Students tell us about illnesses in their families, scary medical diagnoses, deaths of friends, personal embarrassments, relationship problems, disappointments, and more. They need someone who will encourage them, support them, listen, and make referrals where appropriate. At the end of a day with 8 or 9 appointments, at least 2 of those typically are more than just a discussion about academic issues.
But what about when we have had a personal tragedy, illness, family issue, or other unexpected speed bump in our own lives? How do we keep caring when it hurts inside? We need to remember that we need solace as well. We need to put on our "brave face" and do our jobs, but need to take care of ourselves.
So here are some tips to help you focus on your students even when you are feeling depleted, tired, emotionally wrought, and distracted by your life outside the walls of the law school:
- Take some personal time off if possible. Even a long weekend can make a difference in your ability to focus. Give yourself lots of rest, permission to do nothing, and access to emotional or medical support. Talk to trusted family or friends to get support.
- Prioritize your work. What must get done? What can be put off for a few days or weeks? What can be forgotten about for this semester and added to the "do next semester" list?Do not try to soldier on when you do not have the strength temporarily to be "Super-ASP'er."
- Just say "no" or "not right now" to new projects if you do not have the stamina or concentration to do them well. Realize that this is probably not the time to chair a new committee, agree to design a new web site, or implement a new program.
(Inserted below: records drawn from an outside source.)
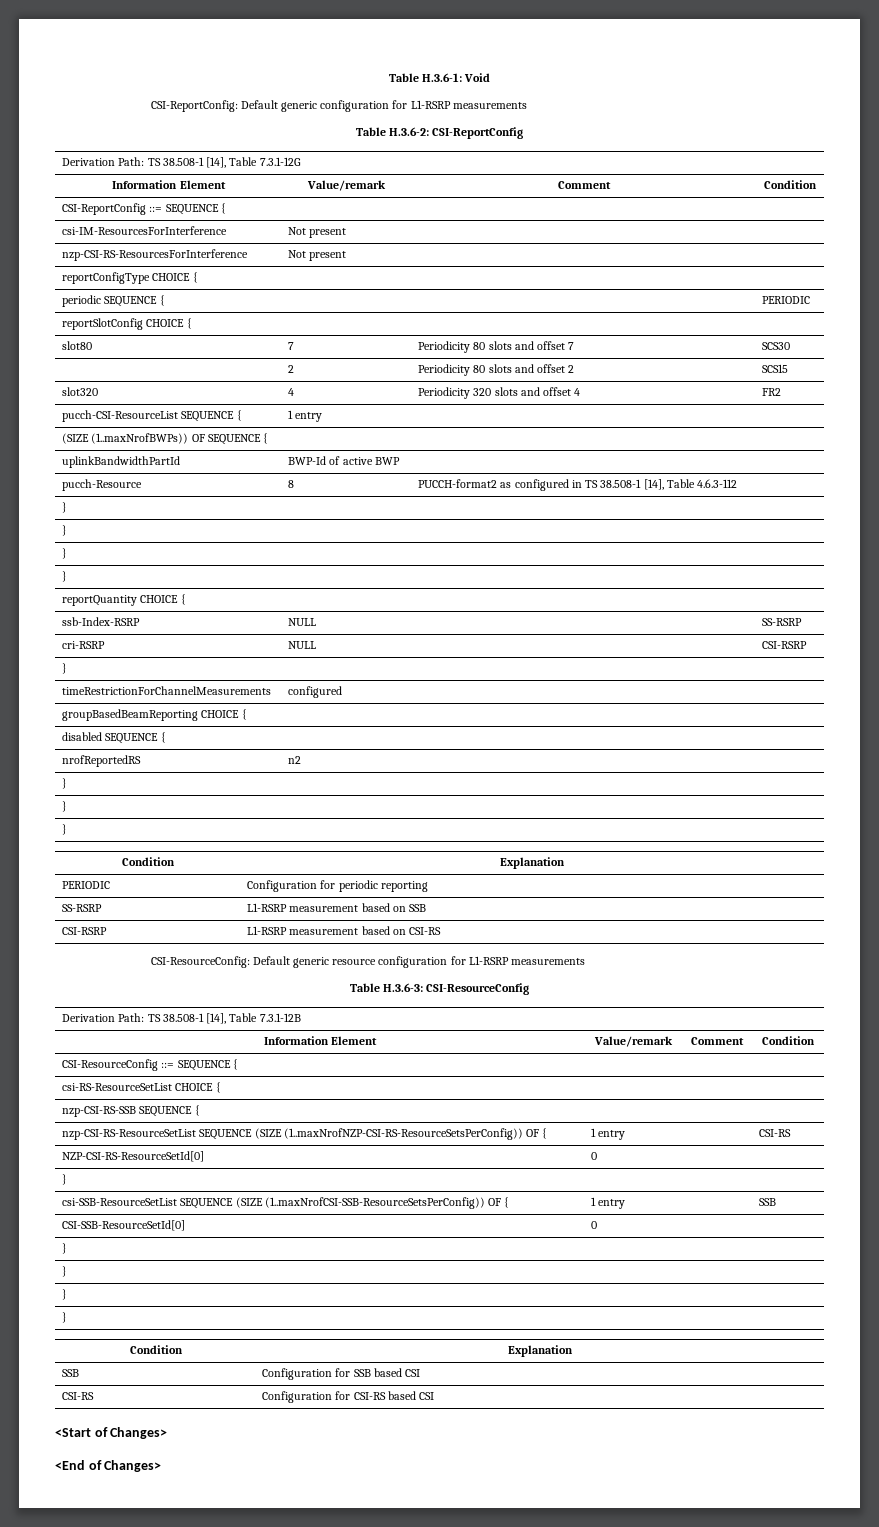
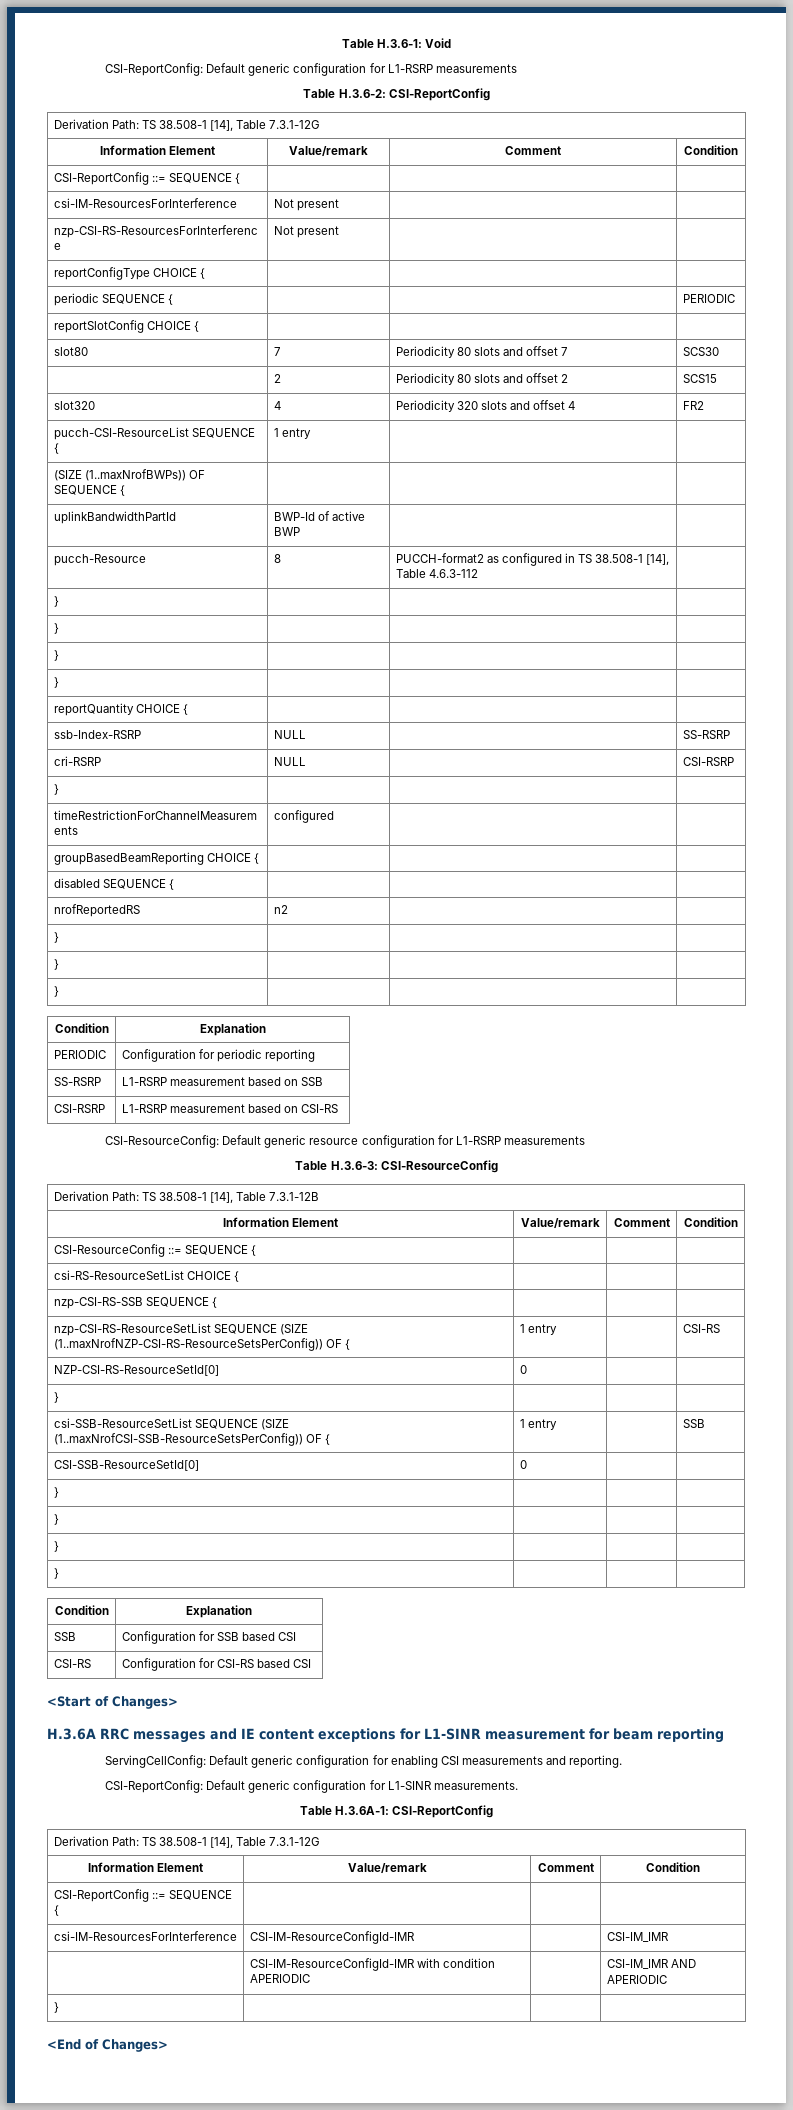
+ H.3.6A RRC messages and IE content exceptions for L1-SINR measurement for beam reporting
+ ServingCellConfig: Default generic configuration for enabling CSI measurements and reporting.
+ CSI-ReportConfig: Default generic configuration for L1-SINR measurements.
+ Table H.3.6A-1: CSI-ReportConfig
+ Derivation Path: TS 38.508-1 [14], Table 7.3.1-12G
+ Information Element | Value/remark | Comment | Condition
+ CSI-ReportConfig ::= SEQUENCE { | | |
+ csi-IM-ResourcesForInterference | CSI-IM-ResourceConfigId-IMR | | CSI-IM_IMR
+ | CSI-IM-ResourceConfigId-IMR with condition APERIODIC | | CSI-IM_IMR AND APERIODIC
+ } | | |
- Balance your day. Give yourself at least one block of project time so that you can focus without interruptions. Decide how many one-on-one appointments you can do without being emotionally drained. Schedule appointments so that purely academic assistance is mixed with students whom you know need emotional support so that you do not become exhausted with the need to be "giving" when you really need to protect yourself emotionally.
- Stay patient with your students. Some law students become overwrought about things that those of us with more life experience know are not crises. They see add/drop period and course decisions as earth-shattering. They feel outraged when a professor leaves them to struggle with processing a sub-topic instead of spoon-feeding them. They are devastated by their first low grade in 16 or more years of education.
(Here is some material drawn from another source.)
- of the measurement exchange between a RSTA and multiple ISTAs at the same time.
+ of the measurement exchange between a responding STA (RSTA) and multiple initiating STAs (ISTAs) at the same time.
- Tell some trusted colleagues what is going on. Your boss may need to know so that you can re-negotiate project deadlines, agree to some days off, or explain some changes you have made in priorities. A few colleagues who can task share or just be supportive will be a plus.
- Follow our own advice to students. Get enough sleep. Eat well. Exercise. Go to the doctor. Get help from a religious leader, professional counselor, or others if needed.
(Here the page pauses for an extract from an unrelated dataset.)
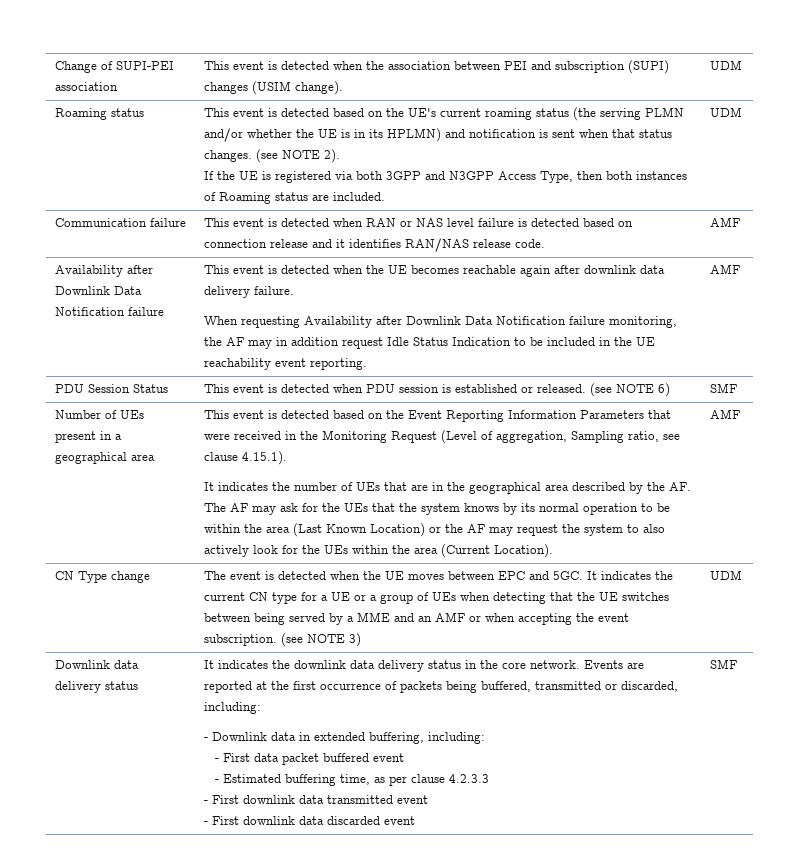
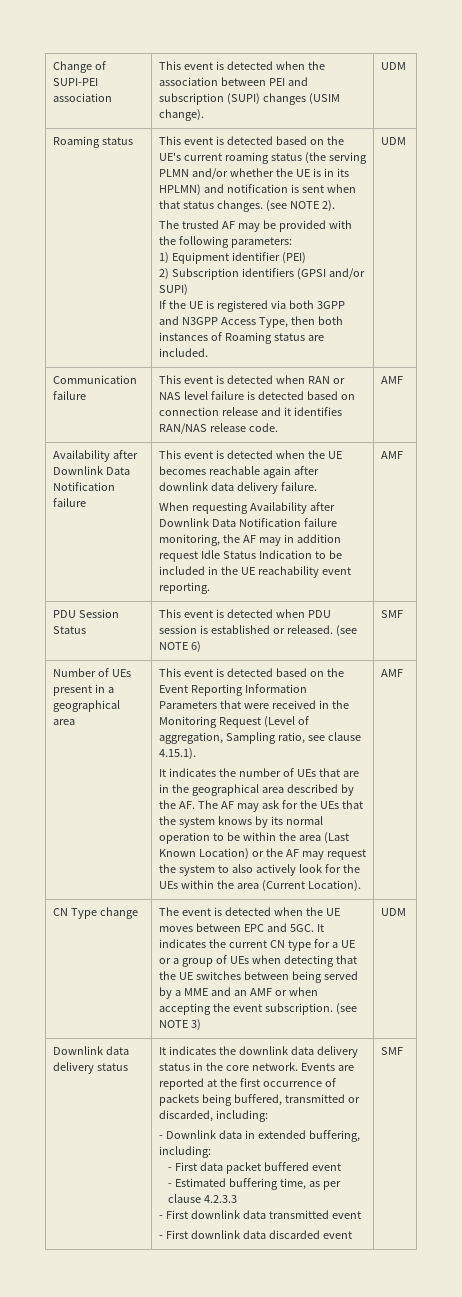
+ The trusted AF may be provided with the following parameters:
+ 1) Equipment identifier (PEI)
+ 2) Subscription identifiers (GPSI and/or SUPI)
- Realize some students may notice something is wrong. Some of us are able to look stunningly pulled together even on stressful days and through personal crises. However, most of us look at least somewhat haggard, tired, and stressed - just like we feel. We can still smile, appear superficially cheerful, and pretend to be energetic. However, a few students who work with us a lot are likely to realize that something is wrong. If asked, beg off with "a bad night's sleep," "busy and a little distracted," or "a touch of a bug."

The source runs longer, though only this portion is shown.